··· SOURCE RECORDS
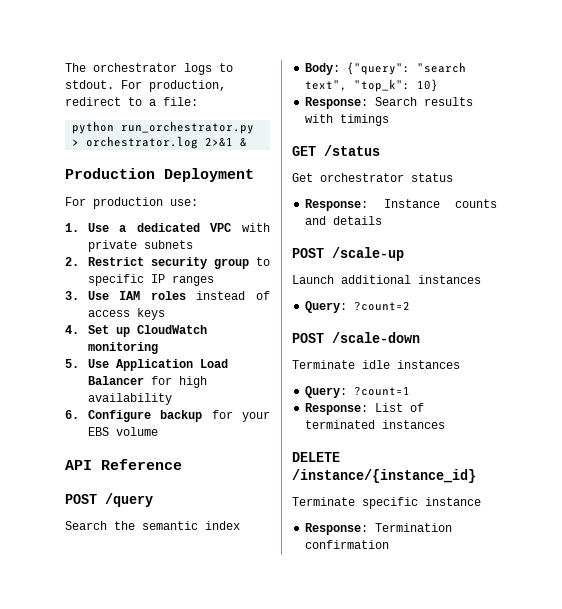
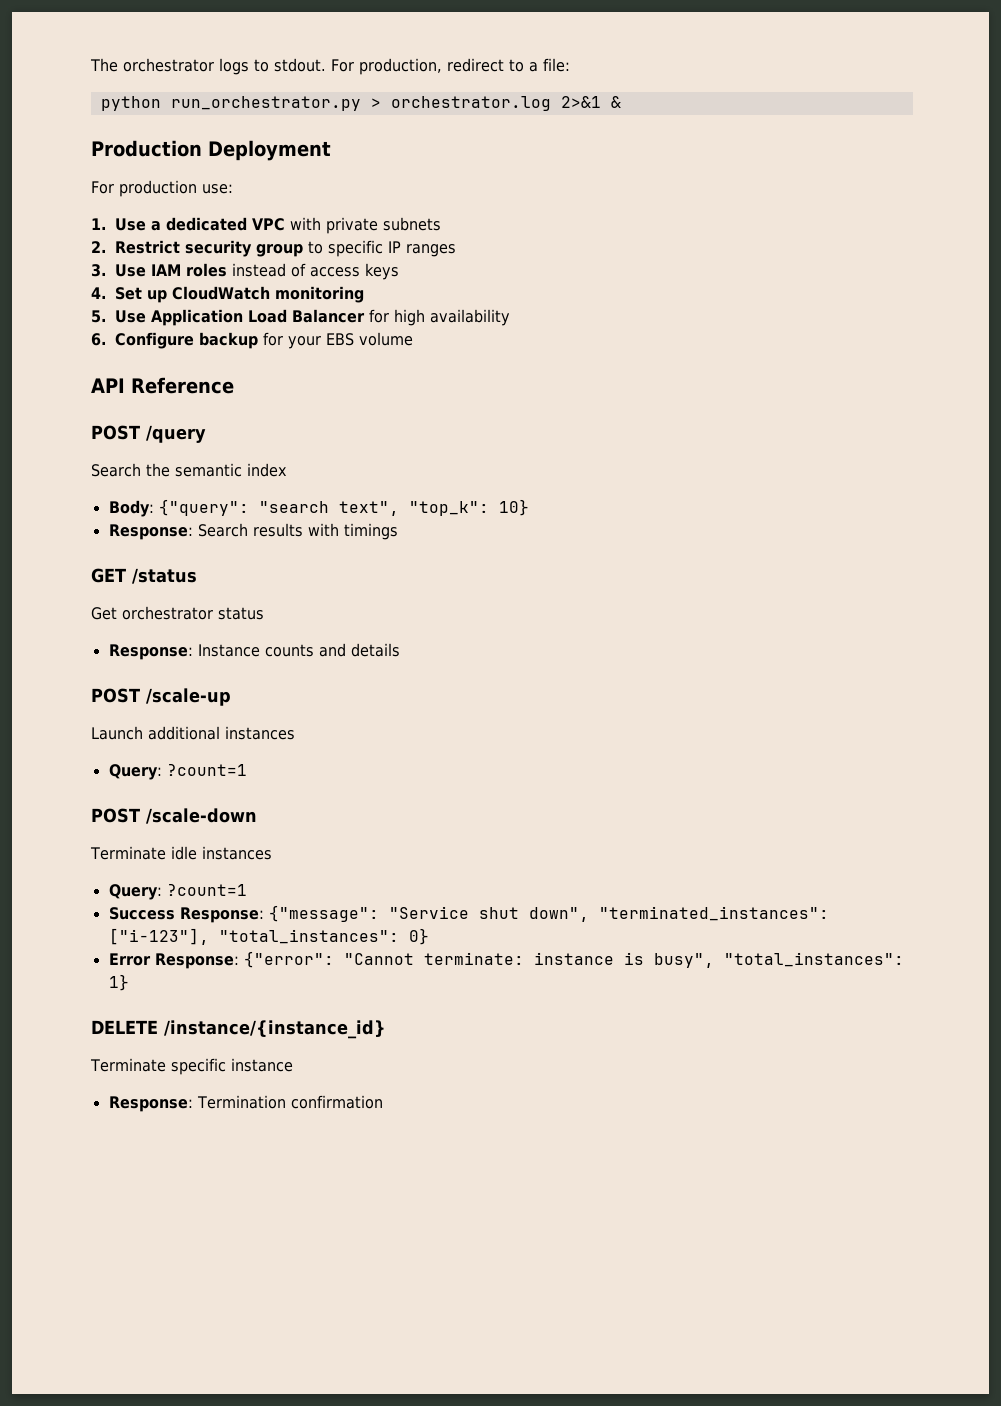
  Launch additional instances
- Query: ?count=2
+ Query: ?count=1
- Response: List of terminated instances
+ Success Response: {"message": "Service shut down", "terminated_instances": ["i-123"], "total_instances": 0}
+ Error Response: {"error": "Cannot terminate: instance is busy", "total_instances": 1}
······
From the entries, copy every line in which the string "Response" can be found.

- Response: List of terminated instances
+ Success Response: {"message": "Service shut down", "terminated_instances": ["i-123"], "total_instances": 0}
+ Error Response: {"error": "Cannot terminate: instance is busy", "total_instances": 1}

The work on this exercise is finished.